An economics textbook published by Frank Fetter in New York City 1904 referred to “enterprisers”, but did not really explore entrepreneurship in great depth, confining its discussion to just a few pages out of six hundred.[7] Moreover, this book was unusual in that it spoke about “enterprisers” at all, which is one of the reasons why Fetter has been called “a forgotten giant.”[8] The economic profession’s collective sin of omission in this era is striking given that captains of industry such as Rockefeller had then made themselves into household words in the United States, which was by now the world’s most advanced economy. Despite the visibility of the surnames of particular entrepreneurs such as Ford, Heinz, or in Canada, Eaton in their own homes, early twentieth century economists were simply not that interested in entrepreneurs. Nor did they pay much attention to the reasons why the old-style market economy characterized by a large number of tiny family firms had been transformed by the rise of the Big Business, that is the emergence of vast impersonal corporations owned by absentee shareholders and managed by salaried executives. Totally committed to their aprioristic approach, English-speaking economists preferred to focus on thought experiments and deductive reasoning about how people would behave in a given circumstance.[9]

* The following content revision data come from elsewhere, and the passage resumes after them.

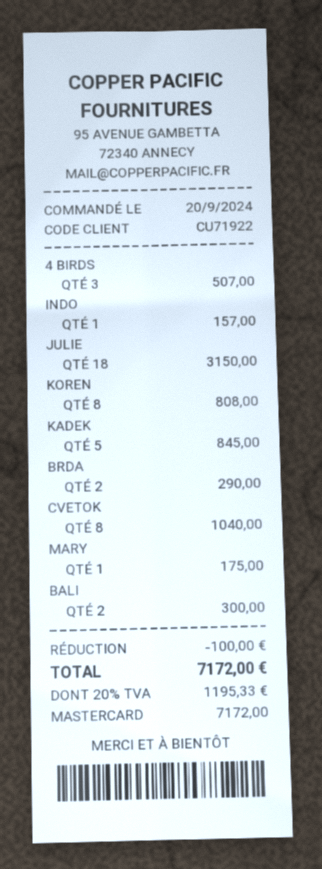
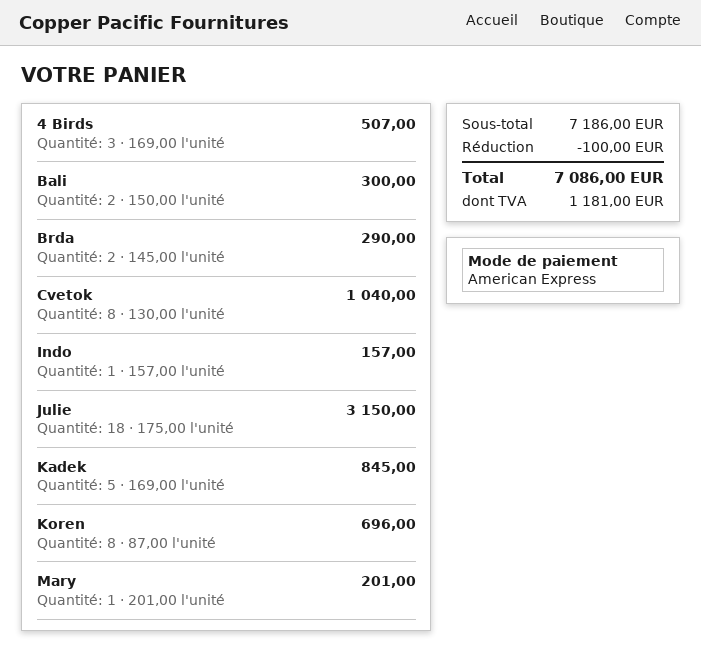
payment method: Mastercard -> American Express
KOREN: 8 for 808.00 -> 8 for 696.00
MARY: 1 for 175.00 -> 1 for 201.00
tax: 1195.33 -> 1181.00
total: 7172.00 -> 7086.00

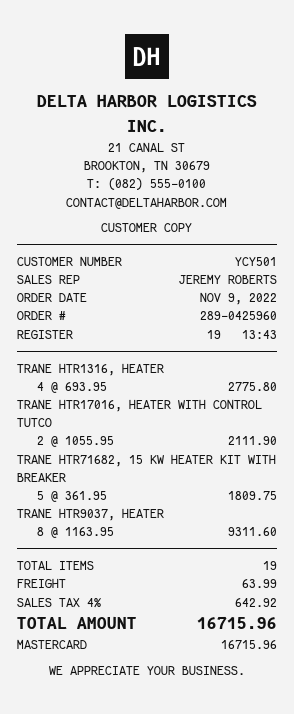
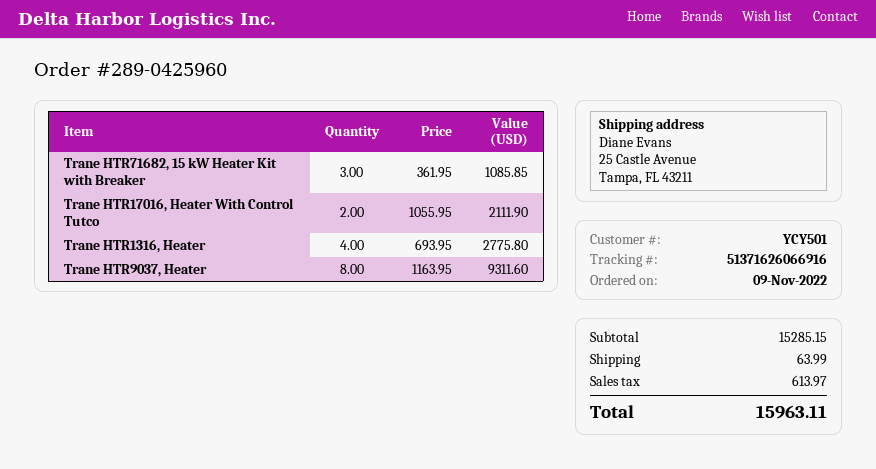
TRANE HTR71682, 15 KW HEATER KIT WITH BREAKER: 5 x 361.95 = 1809.75 -> 3 x 361.95 = 1085.85
tax: 642.92 -> 613.97
total: 16715.96 -> 15963.11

[1] Charles A. Tuttle, “The Entrepreneur Function in Economic Literature,” The Journal of Political Economy 35, no. 4 (1927): 504.
[2] Evelyn L Forget, The Social Economics of Jean-Baptiste Say: Markets and Virtue (London: Routledge, 1999).
[3] As the translator noted in a footnote, “the term entrepreneur is difficult to render in English ; the corresponding word, undertaker, being already appropriated to a limited sense. It signifies the master-manufacturer in manufacture, the farmer in agriculture, and the merchant in commerce ; and generally in all three branches, the person who takes upon himself the immediate responsibility, risk, and conduct of a concern of industry, whether upon his own or a borrowed capital. For want of a better word, it will be rendered into English by the term adventurer” .Jean Say, Traité d’économie politique. A treatise on political economy or The production, distribution, and consumption of wealth. By Jean-Baptiste Say. Translated from the fourth edition of the French, (Philadelphia, Grigg & Elliot., 1836), 78.
[4] N. S. B. Gras, “Capitalism-Concepts and History,” Bulletin of the Business Historical Society 16, no. 2 (April 1, 1942): 24.
[5] Bert Hoselitz, “The Early History of Entrepreneurship Theory, Explorations in Entrepreneurial History”, 3,no. 4 (April 15, 1951), pp 193-220
[7] Frank Fetter, The principles of economics : with applications to practical problems (New York: Century, 1904), 265-272.
[9] Geoffrey Martin Hodgson, How economics forgot history: the problem of historical specificity in social science (Routledge, 2001).